Transcribe exactly the lines that fall between the one holding "- 2026 al Golf" and the one holding "in Tempo Reale", inclusive, from the entries below.

*** RECORDS FOR PROCESSING

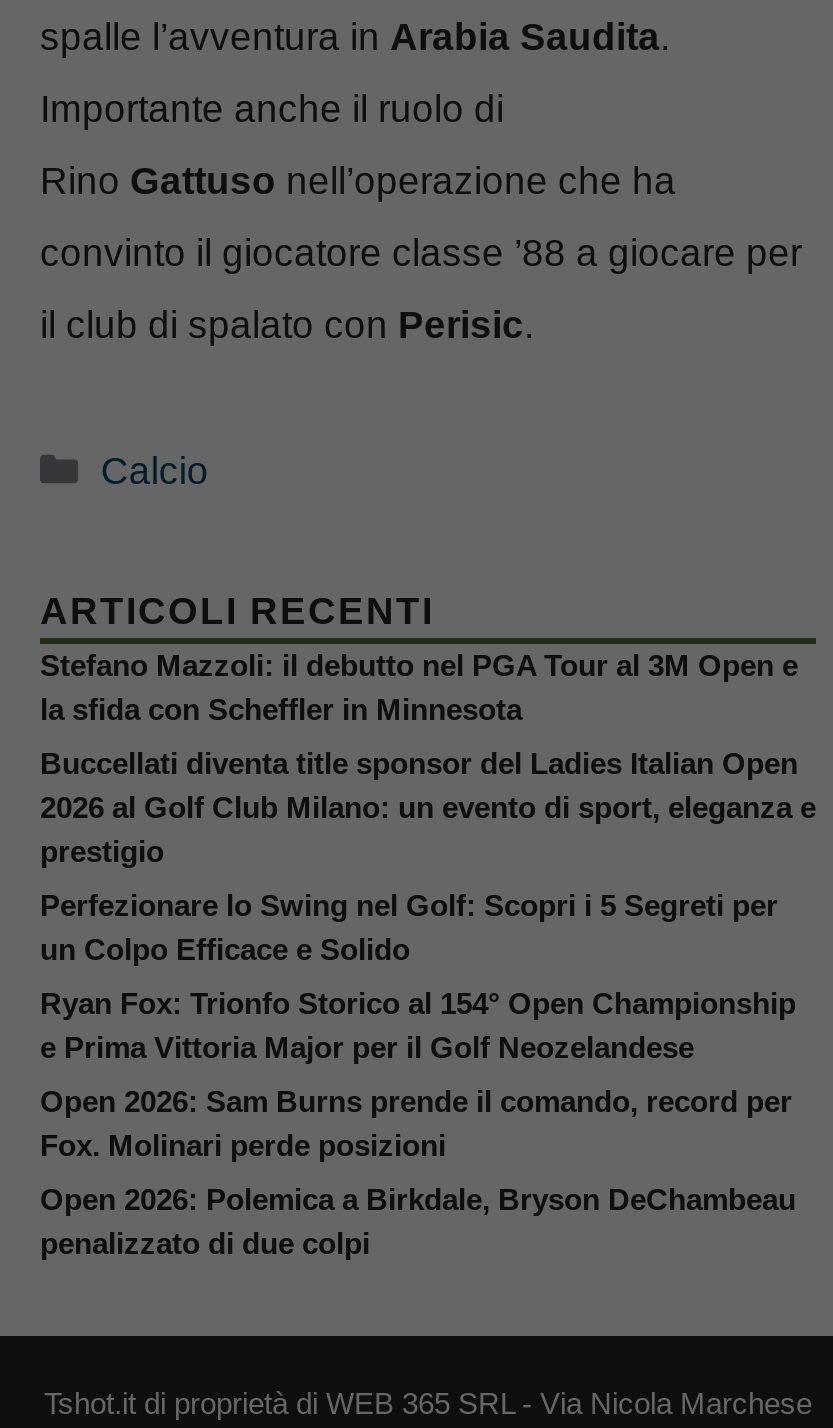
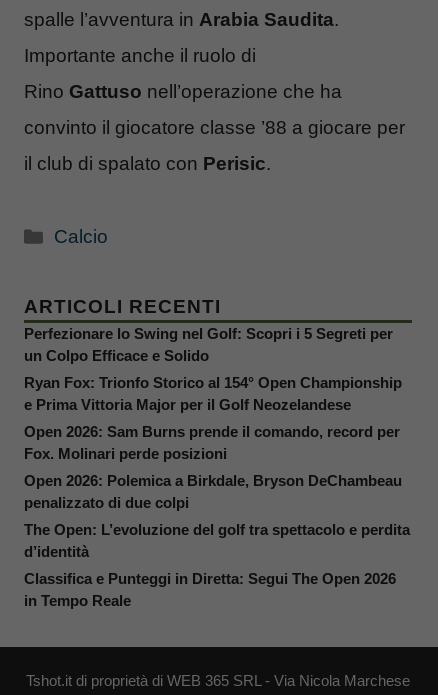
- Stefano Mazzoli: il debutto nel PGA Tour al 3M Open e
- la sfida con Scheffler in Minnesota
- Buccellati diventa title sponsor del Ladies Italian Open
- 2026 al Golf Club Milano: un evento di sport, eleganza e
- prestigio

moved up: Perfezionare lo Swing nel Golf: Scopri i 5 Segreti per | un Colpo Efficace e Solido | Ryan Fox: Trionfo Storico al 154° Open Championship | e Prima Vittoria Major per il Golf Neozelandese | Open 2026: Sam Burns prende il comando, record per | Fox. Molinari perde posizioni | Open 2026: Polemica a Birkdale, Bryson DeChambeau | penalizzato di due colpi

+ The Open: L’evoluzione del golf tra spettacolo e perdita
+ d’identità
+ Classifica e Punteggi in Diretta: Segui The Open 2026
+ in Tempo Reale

******
*** RECORDS FOR PROCESSING

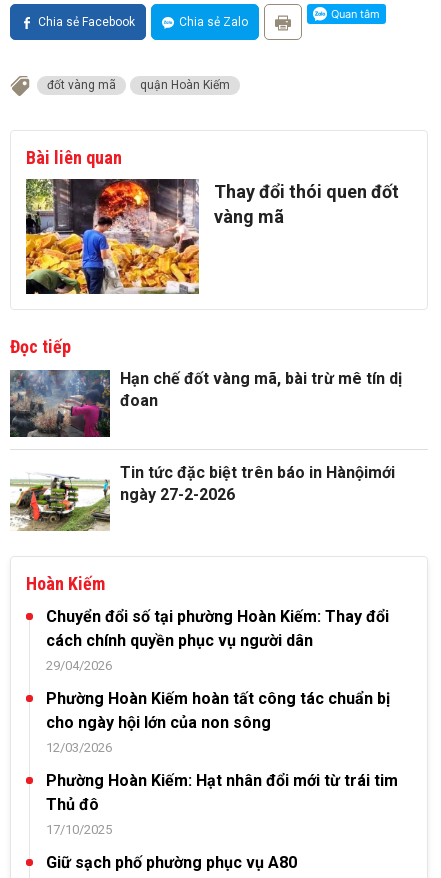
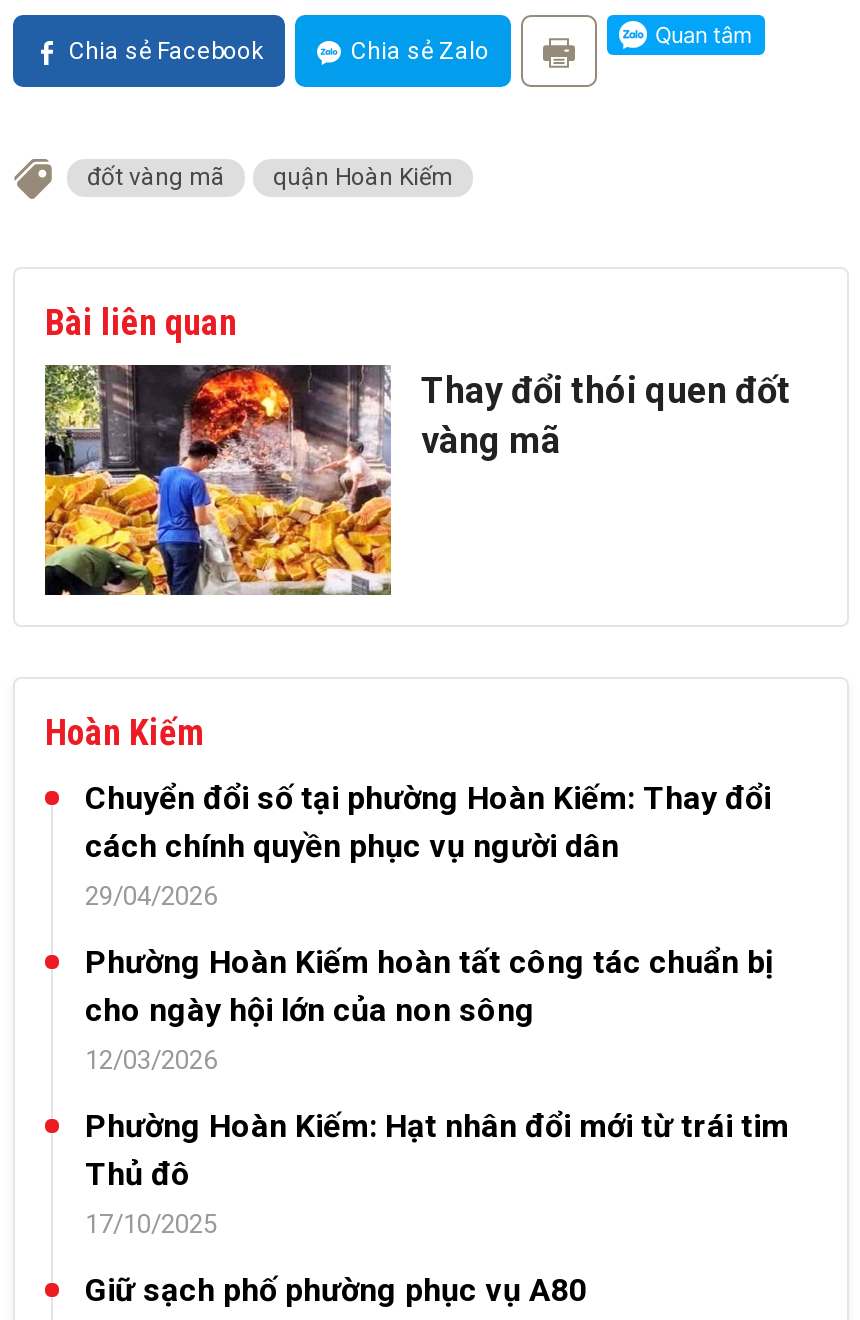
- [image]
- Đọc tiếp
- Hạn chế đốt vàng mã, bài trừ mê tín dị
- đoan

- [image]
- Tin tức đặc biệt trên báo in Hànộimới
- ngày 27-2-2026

******
*** RECORDS FOR PROCESSING

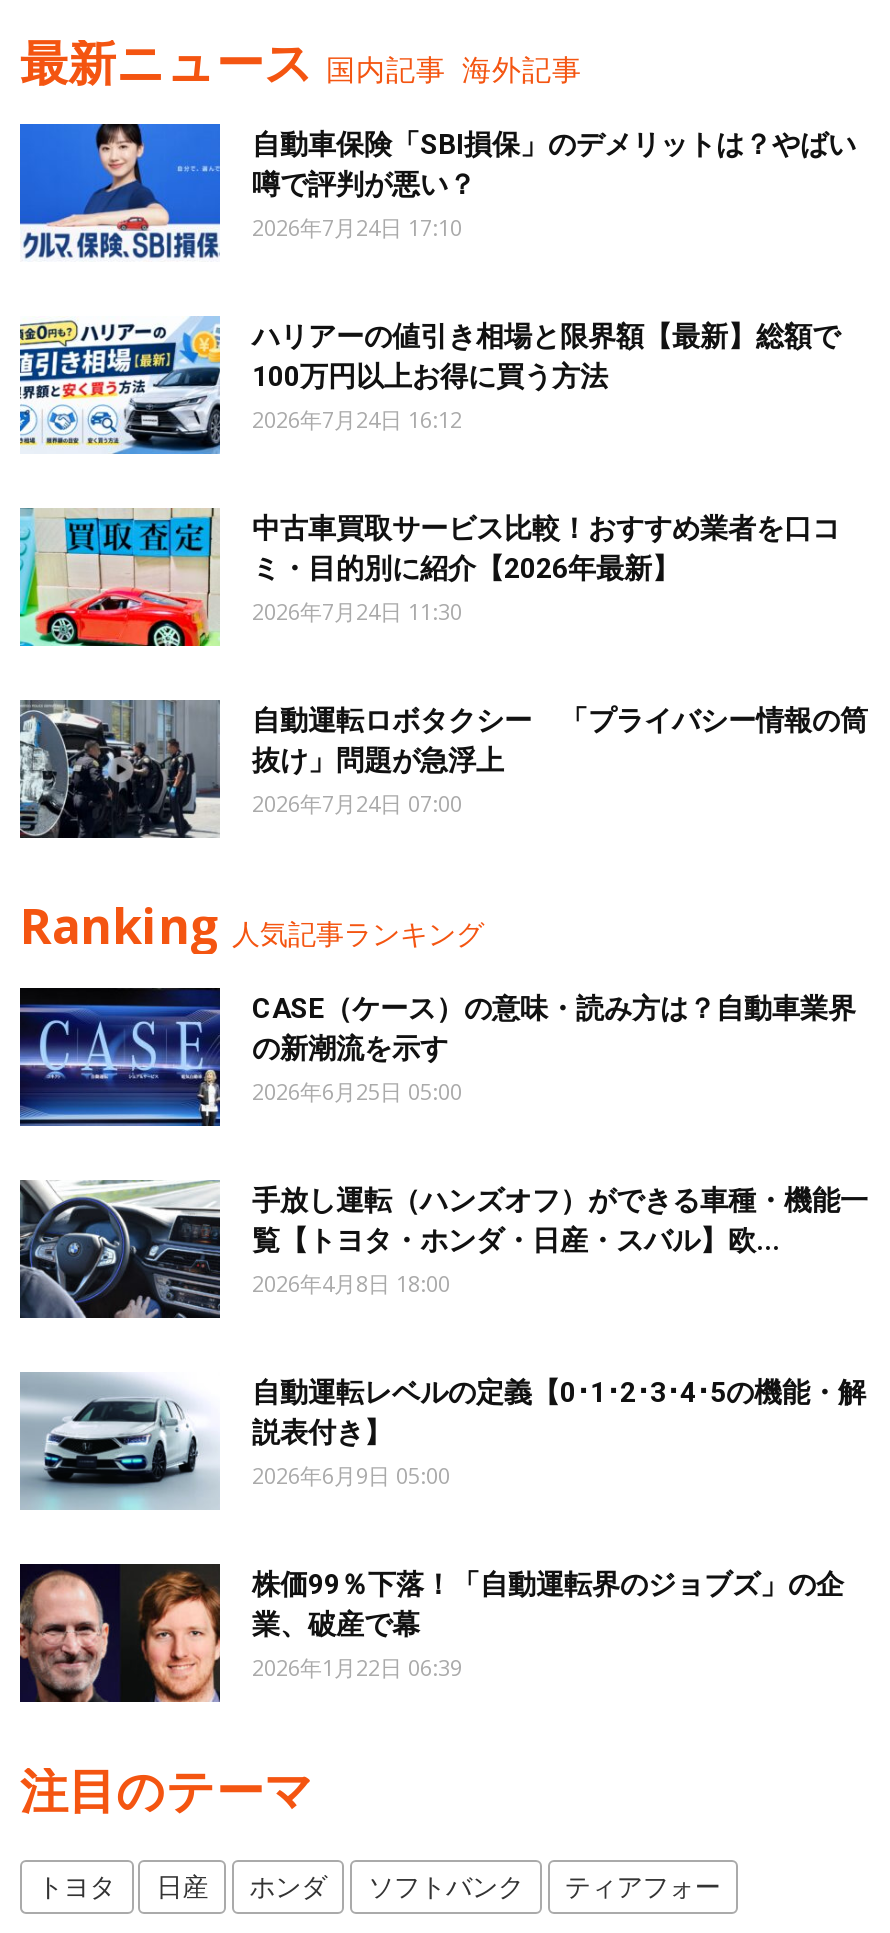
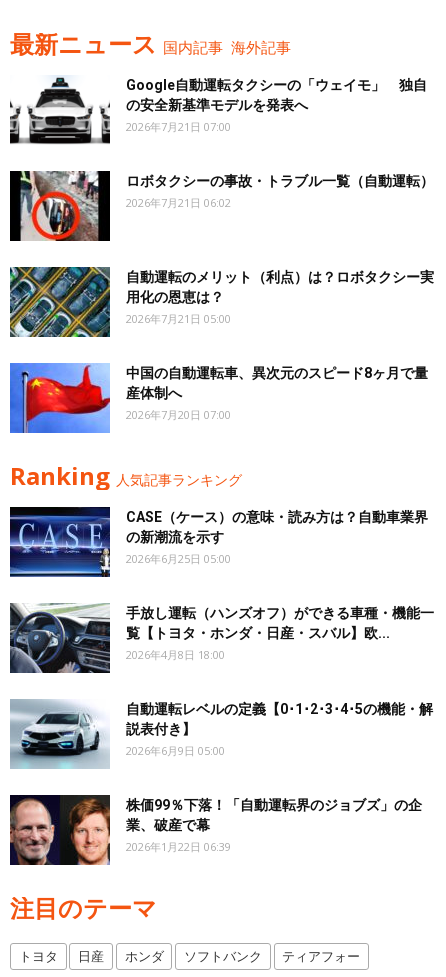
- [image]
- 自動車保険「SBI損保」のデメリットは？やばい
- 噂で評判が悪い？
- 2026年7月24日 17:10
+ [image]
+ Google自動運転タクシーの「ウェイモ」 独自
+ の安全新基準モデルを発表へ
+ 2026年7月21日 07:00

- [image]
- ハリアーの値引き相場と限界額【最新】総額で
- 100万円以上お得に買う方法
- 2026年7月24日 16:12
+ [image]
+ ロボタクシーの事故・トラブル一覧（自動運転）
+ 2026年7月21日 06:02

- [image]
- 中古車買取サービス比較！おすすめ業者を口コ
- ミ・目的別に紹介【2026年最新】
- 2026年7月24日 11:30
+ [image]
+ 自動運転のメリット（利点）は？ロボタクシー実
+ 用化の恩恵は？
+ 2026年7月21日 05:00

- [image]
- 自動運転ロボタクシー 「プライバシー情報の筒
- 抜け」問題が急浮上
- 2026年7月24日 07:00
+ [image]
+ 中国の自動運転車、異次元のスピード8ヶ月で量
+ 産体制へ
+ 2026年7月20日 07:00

******

■ TASK SOLUTION:
- 2026 al Golf Club Milano: un evento di sport, eleganza e
- prestigio

moved up: Perfezionare lo Swing nel Golf: Scopri i 5 Segreti per | un Colpo Efficace e Solido | Ryan Fox: Trionfo Storico al 154° Open Championship | e Prima Vittoria Major per il Golf Neozelandese | Open 2026: Sam Burns prende il comando, record per | Fox. Molinari perde posizioni | Open 2026: Polemica a Birkdale, Bryson DeChambeau | penalizzato di due colpi

+ The Open: L’evoluzione del golf tra spettacolo e perdita
+ d’identità
+ Classifica e Punteggi in Diretta: Segui The Open 2026
+ in Tempo Reale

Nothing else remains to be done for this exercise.